Of the three questions,
this has been the most difficult question for me. Upon reflection, I believe
this is due to the fact that I tend to perceive myself as I would like to be
seen, rather than how I may actually present myself and be seen by others. I
have approached the answer to this question from this last point of view and
will endeavor to answer the second half about my work separately. 

For the 1st part
of the question – what would I come to realize about you – I consulted family,
friends, knitting colleagues and students whom I respect and trust to give me
their opinion of me both personally and professionally regarding my life and my
knitting. 

Joyful, passionate,
committed, loyal, funny, and at times intimidating.
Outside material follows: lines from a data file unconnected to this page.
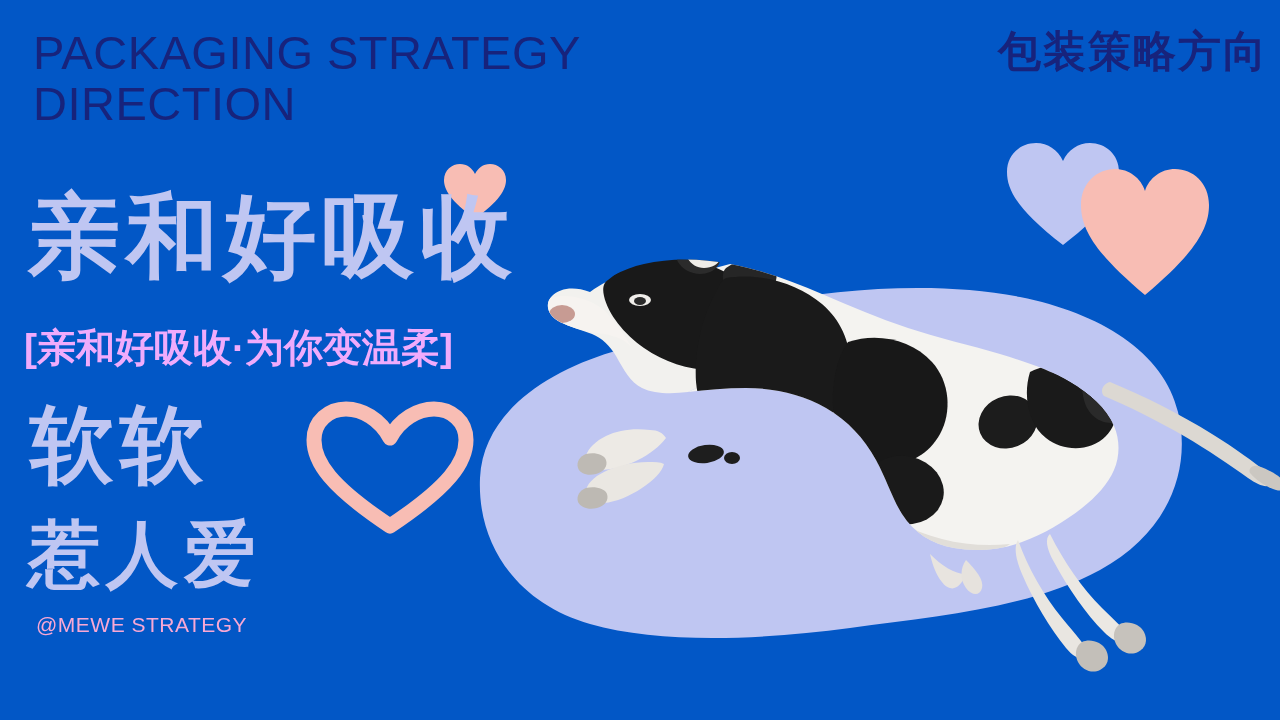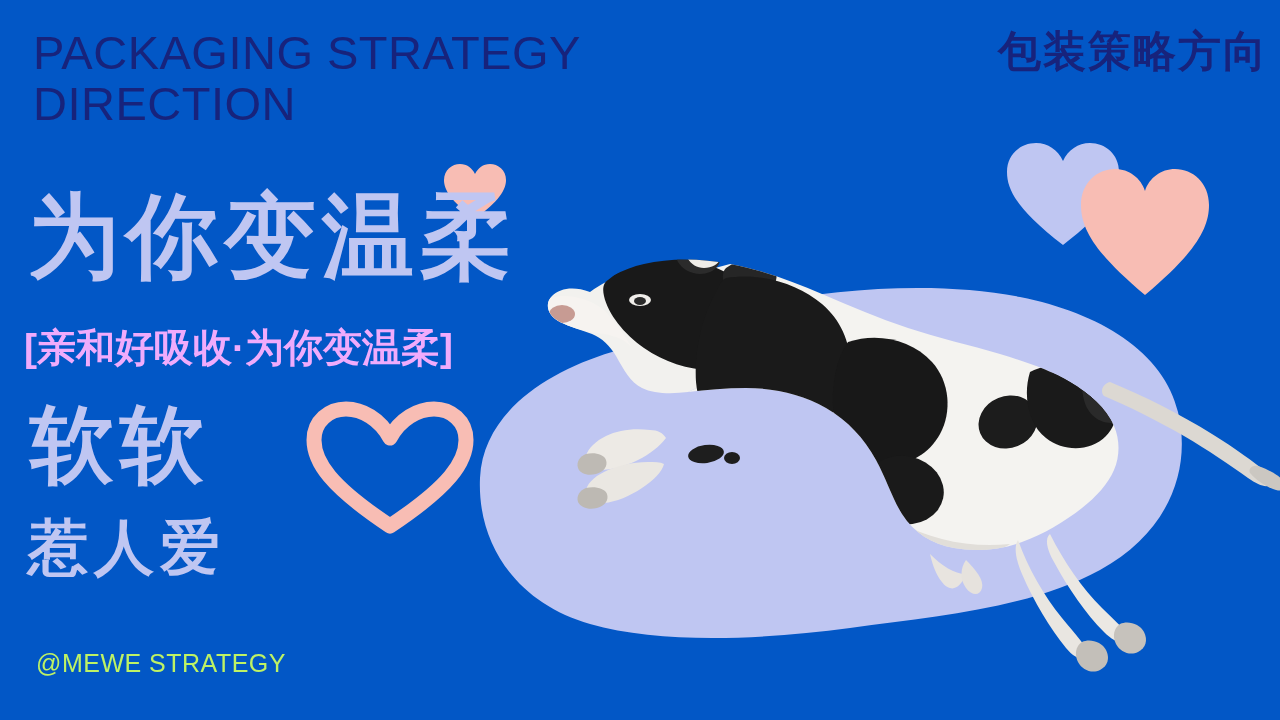--- a/index.html
+++ b/index.html
@@ -297,7 +297,7 @@
 
   <div class="cn-corner">包装策略方向</div>
 
-  <div class="headline">为你变温柔</div>
+  <div class="headline">亲和好吸收</div>
 
   <div class="sub-bracket">[亲和好吸收·为你变温柔]</div>
 

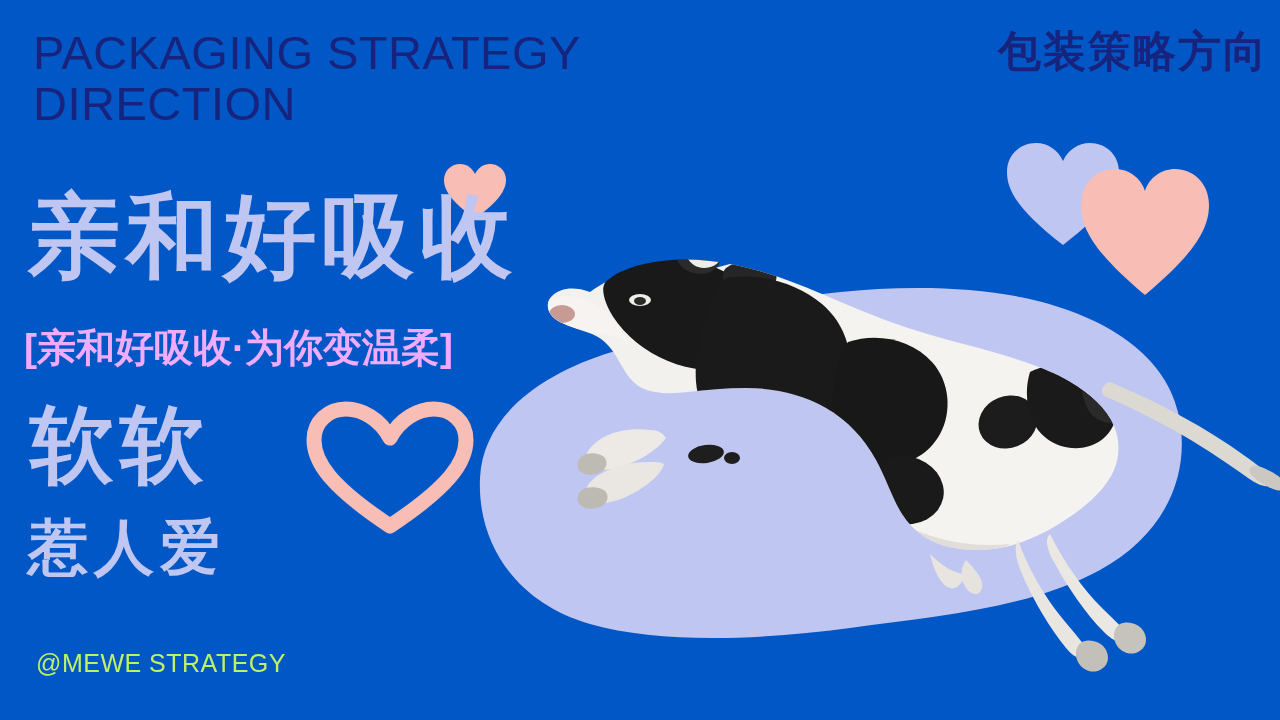--- a/index.html
+++ b/index.html
@@ -104,7 +104,7 @@
     left: 28px;
     top: 518px;
     color: #BFC6F2;
-    font-size: 60px;
+    font-size: 72px;
     font-weight: 700;
     letter-spacing: 6px;
     line-height: 1;

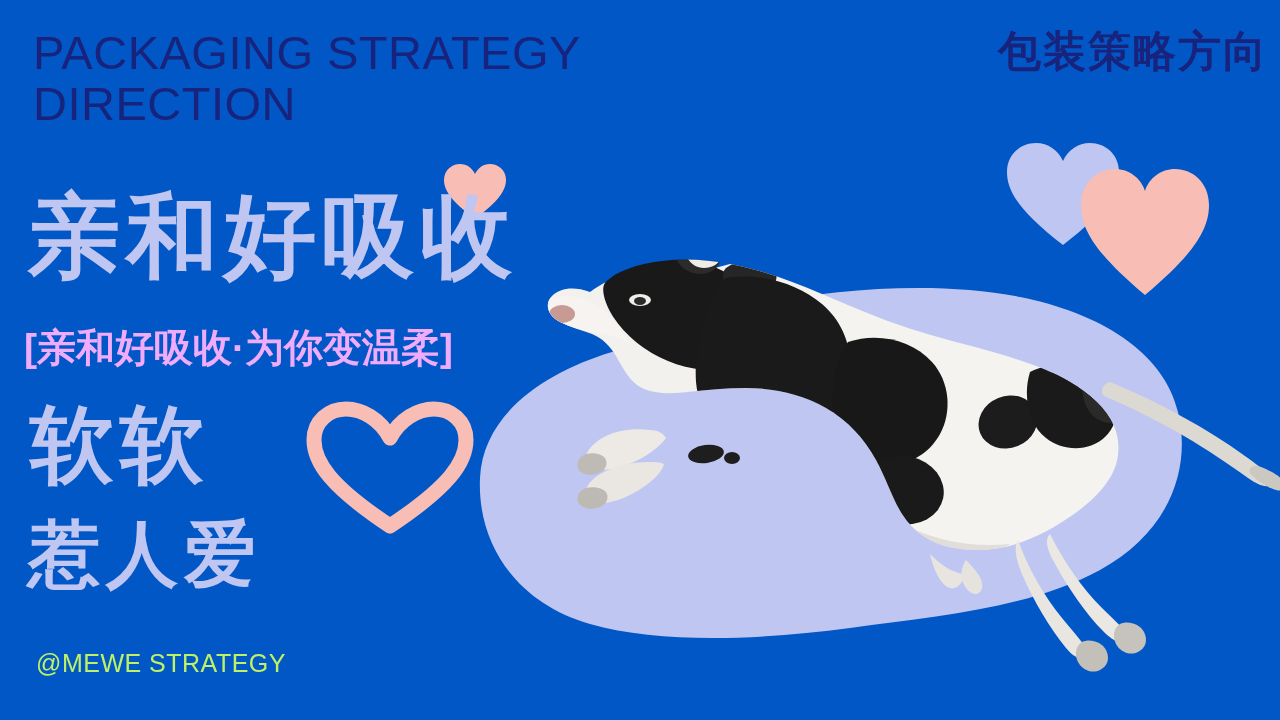--- a/index.html
+++ b/index.html
@@ -113,9 +113,9 @@
   .handle {
     position: absolute;
     left: 36px;
-    top: 651px;
-    color: #bef264;
-    font-size: 25px;
+    top: 614px;
+    color: #f9a8d4;
+    font-size: 21px;
     font-weight: 400;
     letter-spacing: 0.5px;
     line-height: 1;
That I endeavor to explore
and be inspired by all that surrounds me and am a woman that lives and shares
her life. 

For the second portion –
what would I come to realize about you and your work
– Knitting is a journey. A
journey of self exploration through fiber. It’s an eclectic union of touch,
imagination, vision, emotion and feeling. It’s the ‘oh my god’ I have to have
it, how do I get it, and what can I do with it. It’s the ability to weave all
of these things together that inspires me to design for myself and others. 

My love of knitting has not
always been a passion. My journey has been an evolution, starting at the age of
eight and has progressed as a true passion. I have actively pursued knitting in
a concentrated effort to learn and grow and be able to contribute to the
knitting community I know. I’ve taken design classes from leading hand knit
designers in the UK and US, and attended select courses at the Academy of Art,
Fashion Design – Knitwear, San Francisco. I have also begun teaching and have
implemented my own small knitwear design company.

If given the
opportunity to participate in your workshop, this will be the beginning of
bringing my ideas to fruition with your and the attendees help.

Thank you,
Leslie C

Knitting accomplished: Nada

Packing solution for move:
hired out the labor. Decadent, but worth it!